- [WHAT THE TASK REQUIRES] Report how many lines in the entries below hold the word "weight". Your answer is that number alone.

Source data:
━━━━━━━━━━━━━━━━
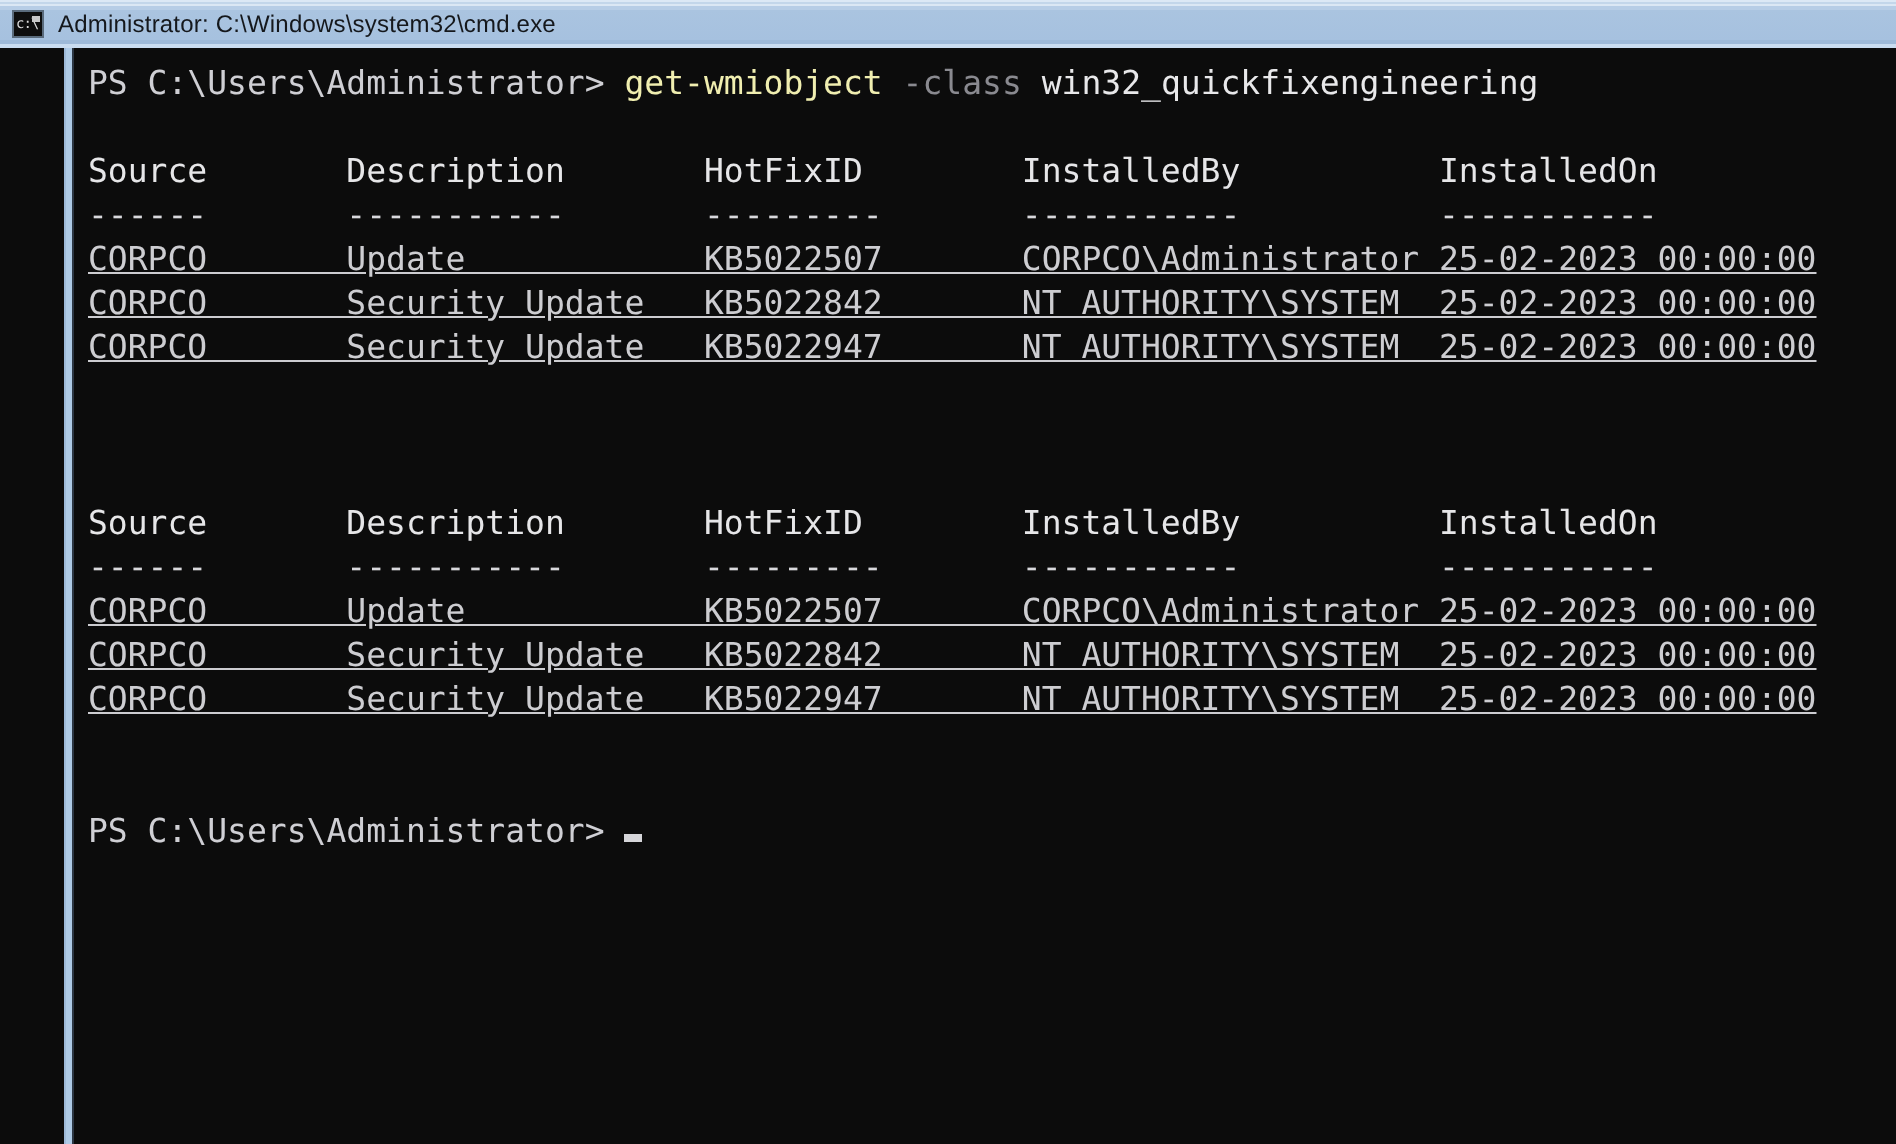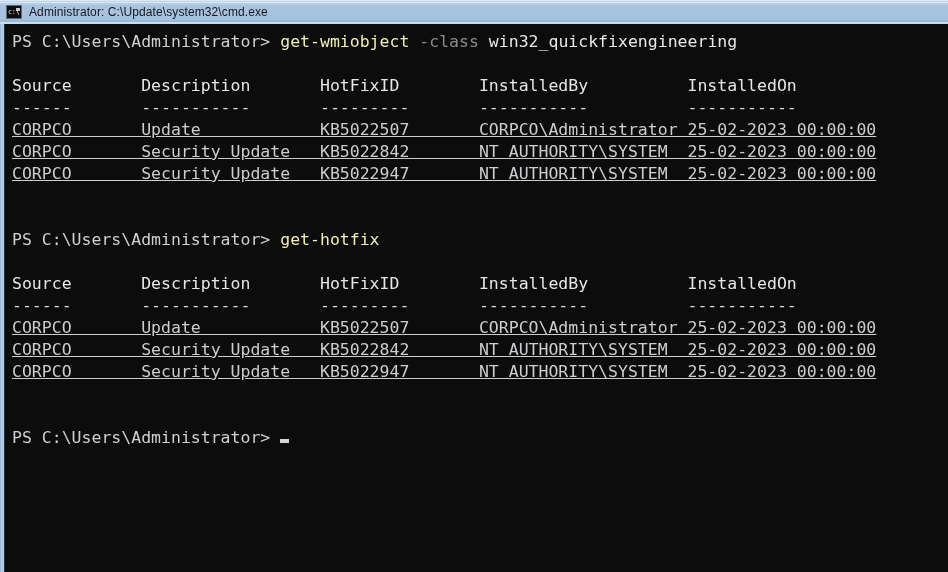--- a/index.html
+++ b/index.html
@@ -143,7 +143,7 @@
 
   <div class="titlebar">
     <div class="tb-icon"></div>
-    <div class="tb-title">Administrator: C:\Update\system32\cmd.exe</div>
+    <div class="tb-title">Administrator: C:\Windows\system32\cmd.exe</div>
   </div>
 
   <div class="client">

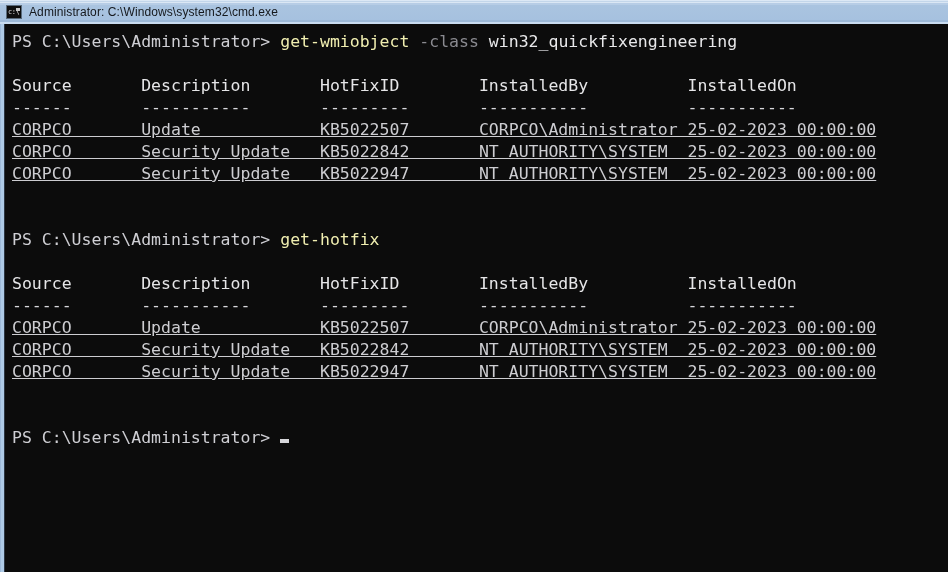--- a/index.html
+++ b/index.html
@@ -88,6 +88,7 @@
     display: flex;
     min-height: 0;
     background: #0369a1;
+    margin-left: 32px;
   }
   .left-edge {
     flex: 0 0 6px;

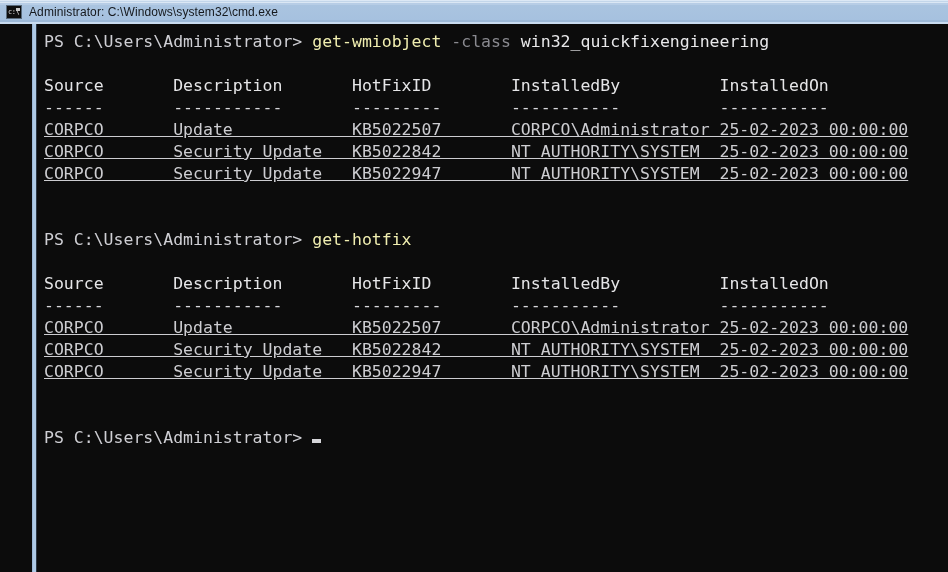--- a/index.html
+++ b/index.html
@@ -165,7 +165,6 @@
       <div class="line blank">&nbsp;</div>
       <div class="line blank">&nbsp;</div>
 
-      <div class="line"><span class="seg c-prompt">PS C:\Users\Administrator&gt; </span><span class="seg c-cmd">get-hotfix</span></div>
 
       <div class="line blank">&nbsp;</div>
━━━━━━━━━━━━━━━━
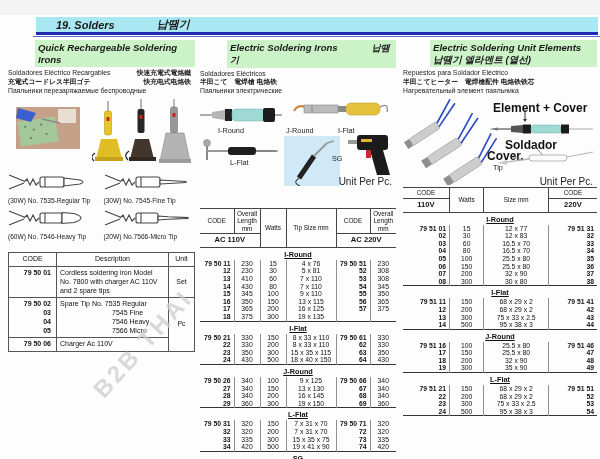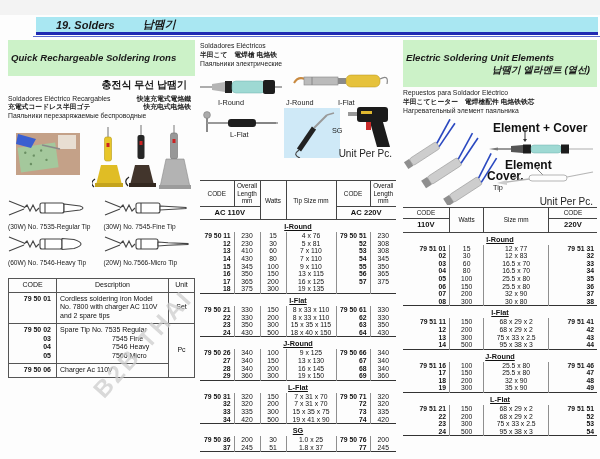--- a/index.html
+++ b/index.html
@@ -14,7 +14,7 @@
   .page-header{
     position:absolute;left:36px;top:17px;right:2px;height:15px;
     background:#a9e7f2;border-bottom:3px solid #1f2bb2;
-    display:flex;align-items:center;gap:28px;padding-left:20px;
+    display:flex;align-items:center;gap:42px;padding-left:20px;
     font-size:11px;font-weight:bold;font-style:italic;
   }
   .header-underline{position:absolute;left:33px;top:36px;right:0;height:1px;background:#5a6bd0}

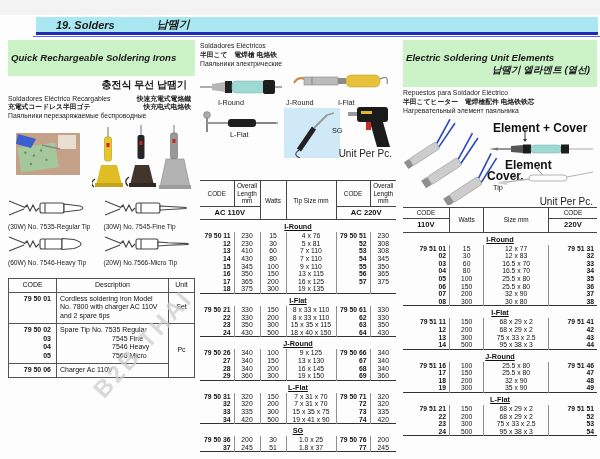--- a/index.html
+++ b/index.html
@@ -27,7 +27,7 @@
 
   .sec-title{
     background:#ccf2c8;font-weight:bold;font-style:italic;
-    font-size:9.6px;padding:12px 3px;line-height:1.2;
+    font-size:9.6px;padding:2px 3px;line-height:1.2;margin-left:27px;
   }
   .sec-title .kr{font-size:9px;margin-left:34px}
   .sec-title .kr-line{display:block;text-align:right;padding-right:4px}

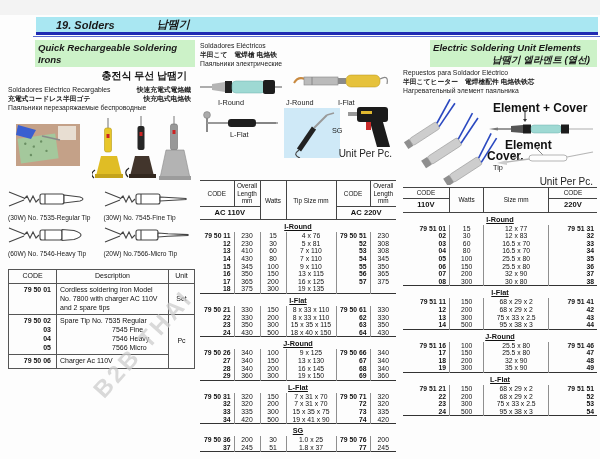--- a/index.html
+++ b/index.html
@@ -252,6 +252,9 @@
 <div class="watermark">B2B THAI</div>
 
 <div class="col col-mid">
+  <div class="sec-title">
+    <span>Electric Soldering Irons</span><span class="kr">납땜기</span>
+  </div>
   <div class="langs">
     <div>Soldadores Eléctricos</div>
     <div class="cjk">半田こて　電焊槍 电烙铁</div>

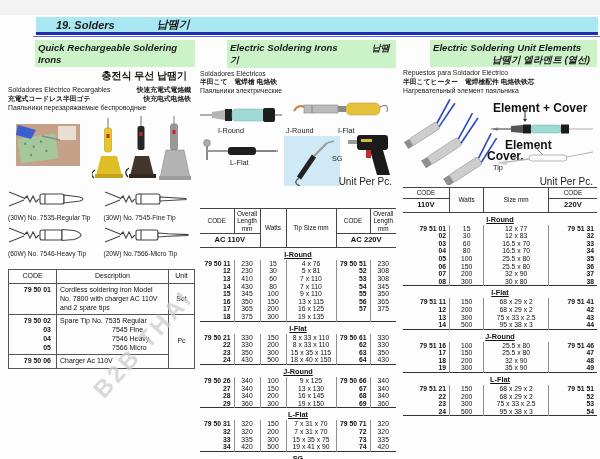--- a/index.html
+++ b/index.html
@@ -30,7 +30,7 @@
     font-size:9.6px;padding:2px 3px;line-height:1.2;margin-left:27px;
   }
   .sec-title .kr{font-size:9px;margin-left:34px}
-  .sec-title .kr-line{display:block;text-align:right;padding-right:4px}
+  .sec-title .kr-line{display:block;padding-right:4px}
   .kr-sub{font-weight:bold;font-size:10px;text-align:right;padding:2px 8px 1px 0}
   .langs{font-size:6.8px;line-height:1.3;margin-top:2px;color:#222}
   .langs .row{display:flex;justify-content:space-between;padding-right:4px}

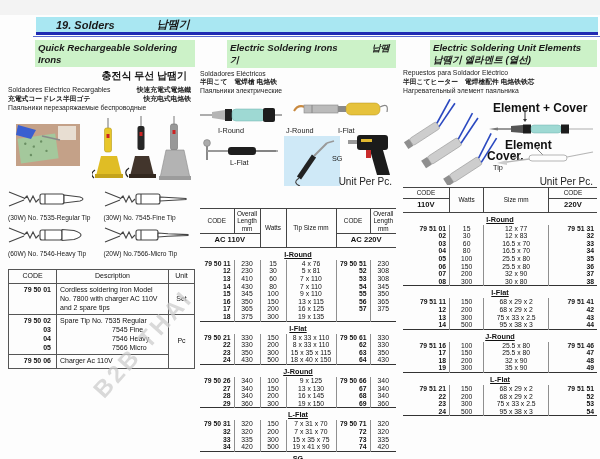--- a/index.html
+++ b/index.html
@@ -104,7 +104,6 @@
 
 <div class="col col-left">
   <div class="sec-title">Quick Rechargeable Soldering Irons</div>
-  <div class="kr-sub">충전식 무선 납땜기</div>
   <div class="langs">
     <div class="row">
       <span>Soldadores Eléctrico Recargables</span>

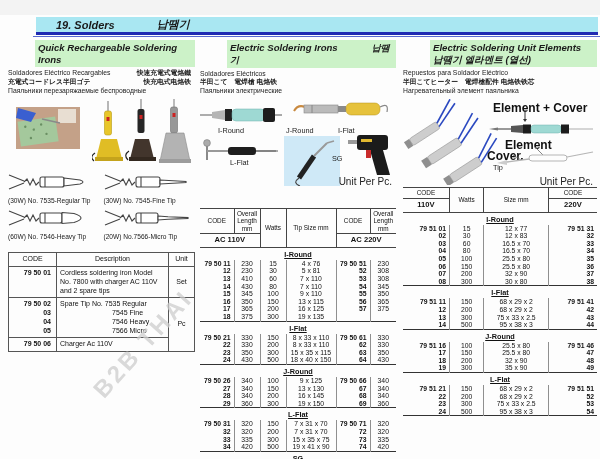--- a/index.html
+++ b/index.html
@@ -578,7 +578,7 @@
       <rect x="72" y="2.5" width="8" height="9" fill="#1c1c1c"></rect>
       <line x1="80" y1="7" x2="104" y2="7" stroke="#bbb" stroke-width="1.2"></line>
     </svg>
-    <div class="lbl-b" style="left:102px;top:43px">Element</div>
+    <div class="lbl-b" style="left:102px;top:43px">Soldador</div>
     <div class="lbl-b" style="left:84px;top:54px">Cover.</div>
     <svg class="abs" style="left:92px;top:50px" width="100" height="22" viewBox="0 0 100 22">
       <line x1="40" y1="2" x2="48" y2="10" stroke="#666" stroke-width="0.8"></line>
━━━━━━━━━━━━━━━━
- [ANSWER TO THIS PROBLEM] 3